Task to carry out:
Look below for the line containing "[516,230,535,240] ： ->" and the line containing "[268,590,329,603] IO23 (J8.3)"; repeat exactly those two lines and all lines between them, and nothing else.

Material for this exercise:

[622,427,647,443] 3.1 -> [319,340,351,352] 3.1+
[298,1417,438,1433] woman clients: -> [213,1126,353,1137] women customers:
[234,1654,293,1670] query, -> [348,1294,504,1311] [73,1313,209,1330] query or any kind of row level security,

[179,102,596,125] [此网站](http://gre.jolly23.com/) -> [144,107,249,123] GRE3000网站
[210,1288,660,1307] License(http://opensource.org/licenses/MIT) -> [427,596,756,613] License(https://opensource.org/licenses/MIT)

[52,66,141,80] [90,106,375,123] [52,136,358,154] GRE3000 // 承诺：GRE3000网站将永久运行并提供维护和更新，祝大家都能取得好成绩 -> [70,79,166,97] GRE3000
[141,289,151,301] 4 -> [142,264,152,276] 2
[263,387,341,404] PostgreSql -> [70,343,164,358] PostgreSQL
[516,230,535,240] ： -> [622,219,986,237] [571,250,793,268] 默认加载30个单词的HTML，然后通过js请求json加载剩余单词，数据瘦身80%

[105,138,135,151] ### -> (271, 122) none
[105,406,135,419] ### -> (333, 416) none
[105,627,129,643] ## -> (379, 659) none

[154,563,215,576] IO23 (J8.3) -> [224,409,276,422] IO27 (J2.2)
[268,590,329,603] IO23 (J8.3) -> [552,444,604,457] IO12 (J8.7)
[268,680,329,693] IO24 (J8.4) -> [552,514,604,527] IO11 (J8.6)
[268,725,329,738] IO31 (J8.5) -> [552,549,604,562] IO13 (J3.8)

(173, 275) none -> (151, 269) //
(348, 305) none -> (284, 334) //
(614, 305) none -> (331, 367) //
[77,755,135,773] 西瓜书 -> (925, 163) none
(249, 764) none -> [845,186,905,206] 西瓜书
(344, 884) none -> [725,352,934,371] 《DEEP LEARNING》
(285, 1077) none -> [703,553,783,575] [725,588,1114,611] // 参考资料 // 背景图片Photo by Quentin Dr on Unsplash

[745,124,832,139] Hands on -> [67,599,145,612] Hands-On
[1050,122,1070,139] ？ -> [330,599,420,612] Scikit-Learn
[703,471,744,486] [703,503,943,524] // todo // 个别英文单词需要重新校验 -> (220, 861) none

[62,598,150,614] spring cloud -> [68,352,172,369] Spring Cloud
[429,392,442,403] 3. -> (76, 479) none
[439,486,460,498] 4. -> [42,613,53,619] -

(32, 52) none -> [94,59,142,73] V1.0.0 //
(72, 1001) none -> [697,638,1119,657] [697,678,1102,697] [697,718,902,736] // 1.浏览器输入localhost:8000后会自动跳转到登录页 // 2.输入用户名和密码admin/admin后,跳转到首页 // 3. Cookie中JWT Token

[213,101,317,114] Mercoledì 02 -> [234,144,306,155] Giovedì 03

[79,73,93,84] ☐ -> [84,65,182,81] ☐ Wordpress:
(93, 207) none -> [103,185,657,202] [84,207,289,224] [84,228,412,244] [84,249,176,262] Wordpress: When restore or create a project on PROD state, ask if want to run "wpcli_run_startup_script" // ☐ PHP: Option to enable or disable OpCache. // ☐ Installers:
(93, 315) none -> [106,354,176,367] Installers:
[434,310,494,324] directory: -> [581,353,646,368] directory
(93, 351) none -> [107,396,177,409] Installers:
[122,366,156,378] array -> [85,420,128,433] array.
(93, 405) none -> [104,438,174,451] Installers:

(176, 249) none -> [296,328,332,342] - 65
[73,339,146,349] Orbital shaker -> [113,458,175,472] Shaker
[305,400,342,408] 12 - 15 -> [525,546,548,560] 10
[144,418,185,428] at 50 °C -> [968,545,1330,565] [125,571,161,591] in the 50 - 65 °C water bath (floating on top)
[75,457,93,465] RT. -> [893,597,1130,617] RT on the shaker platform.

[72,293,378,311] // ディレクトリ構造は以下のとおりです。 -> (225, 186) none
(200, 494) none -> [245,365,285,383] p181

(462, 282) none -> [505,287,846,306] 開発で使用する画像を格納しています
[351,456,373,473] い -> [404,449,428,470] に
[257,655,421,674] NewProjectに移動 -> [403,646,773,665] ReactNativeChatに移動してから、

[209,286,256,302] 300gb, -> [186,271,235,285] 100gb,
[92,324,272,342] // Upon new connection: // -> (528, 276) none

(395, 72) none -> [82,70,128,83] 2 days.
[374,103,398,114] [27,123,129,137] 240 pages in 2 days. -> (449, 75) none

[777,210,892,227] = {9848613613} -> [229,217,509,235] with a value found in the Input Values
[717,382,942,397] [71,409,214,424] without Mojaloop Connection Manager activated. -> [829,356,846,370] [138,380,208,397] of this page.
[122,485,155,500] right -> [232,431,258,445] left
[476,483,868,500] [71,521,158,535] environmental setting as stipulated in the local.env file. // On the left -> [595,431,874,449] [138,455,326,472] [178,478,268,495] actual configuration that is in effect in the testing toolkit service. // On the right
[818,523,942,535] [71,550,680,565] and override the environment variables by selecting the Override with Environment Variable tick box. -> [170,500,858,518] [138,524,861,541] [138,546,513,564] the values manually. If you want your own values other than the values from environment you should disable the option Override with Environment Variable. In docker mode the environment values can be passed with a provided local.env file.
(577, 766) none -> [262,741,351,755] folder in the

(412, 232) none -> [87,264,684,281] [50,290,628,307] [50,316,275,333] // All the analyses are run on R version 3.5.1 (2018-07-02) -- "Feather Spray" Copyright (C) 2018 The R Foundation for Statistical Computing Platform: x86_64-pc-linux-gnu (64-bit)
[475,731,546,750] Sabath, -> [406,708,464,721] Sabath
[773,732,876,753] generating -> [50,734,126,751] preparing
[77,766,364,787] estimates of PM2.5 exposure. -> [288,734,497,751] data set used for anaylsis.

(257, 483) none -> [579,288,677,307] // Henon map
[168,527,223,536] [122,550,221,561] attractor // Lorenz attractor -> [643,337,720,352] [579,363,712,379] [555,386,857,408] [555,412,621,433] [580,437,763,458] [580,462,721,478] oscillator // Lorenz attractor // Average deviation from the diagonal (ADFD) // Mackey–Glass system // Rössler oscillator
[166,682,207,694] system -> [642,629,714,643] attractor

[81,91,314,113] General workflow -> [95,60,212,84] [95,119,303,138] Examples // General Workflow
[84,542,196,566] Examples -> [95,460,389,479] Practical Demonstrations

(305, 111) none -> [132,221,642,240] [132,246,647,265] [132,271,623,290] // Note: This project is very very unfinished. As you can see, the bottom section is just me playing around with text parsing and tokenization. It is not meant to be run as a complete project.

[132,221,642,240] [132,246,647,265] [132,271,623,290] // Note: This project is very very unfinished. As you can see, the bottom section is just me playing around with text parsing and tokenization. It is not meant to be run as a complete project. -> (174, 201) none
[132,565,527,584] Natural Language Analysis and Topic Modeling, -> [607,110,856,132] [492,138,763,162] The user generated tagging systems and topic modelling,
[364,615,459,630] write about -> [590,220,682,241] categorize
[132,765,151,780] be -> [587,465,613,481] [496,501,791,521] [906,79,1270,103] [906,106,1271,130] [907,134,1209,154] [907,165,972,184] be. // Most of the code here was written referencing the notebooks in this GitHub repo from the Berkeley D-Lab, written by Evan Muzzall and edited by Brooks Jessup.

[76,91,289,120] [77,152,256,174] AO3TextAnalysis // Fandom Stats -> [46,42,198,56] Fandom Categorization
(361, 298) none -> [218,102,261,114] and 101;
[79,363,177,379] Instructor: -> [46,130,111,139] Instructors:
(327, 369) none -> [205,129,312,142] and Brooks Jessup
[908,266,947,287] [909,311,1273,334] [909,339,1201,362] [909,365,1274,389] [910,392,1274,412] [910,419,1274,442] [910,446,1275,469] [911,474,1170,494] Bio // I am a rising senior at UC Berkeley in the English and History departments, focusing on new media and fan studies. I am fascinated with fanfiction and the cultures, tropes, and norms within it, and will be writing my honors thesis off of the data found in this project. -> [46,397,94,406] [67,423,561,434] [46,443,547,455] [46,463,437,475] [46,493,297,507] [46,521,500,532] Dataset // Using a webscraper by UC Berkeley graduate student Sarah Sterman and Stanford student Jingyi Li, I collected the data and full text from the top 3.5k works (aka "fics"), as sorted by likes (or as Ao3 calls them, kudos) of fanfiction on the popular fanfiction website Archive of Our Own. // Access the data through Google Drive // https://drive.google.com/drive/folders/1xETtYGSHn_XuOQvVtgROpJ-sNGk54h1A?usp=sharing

Expected answer:
[516,230,535,240] ： -> [622,219,986,237] [571,250,793,268] 默认加载30个单词的HTML，然后通过js请求json加载剩余单词，数据瘦身80%

[105,138,135,151] ### -> (271, 122) none
[105,406,135,419] ### -> (333, 416) none
[105,627,129,643] ## -> (379, 659) none

[154,563,215,576] IO23 (J8.3) -> [224,409,276,422] IO27 (J2.2)
[268,590,329,603] IO23 (J8.3) -> [552,444,604,457] IO12 (J8.7)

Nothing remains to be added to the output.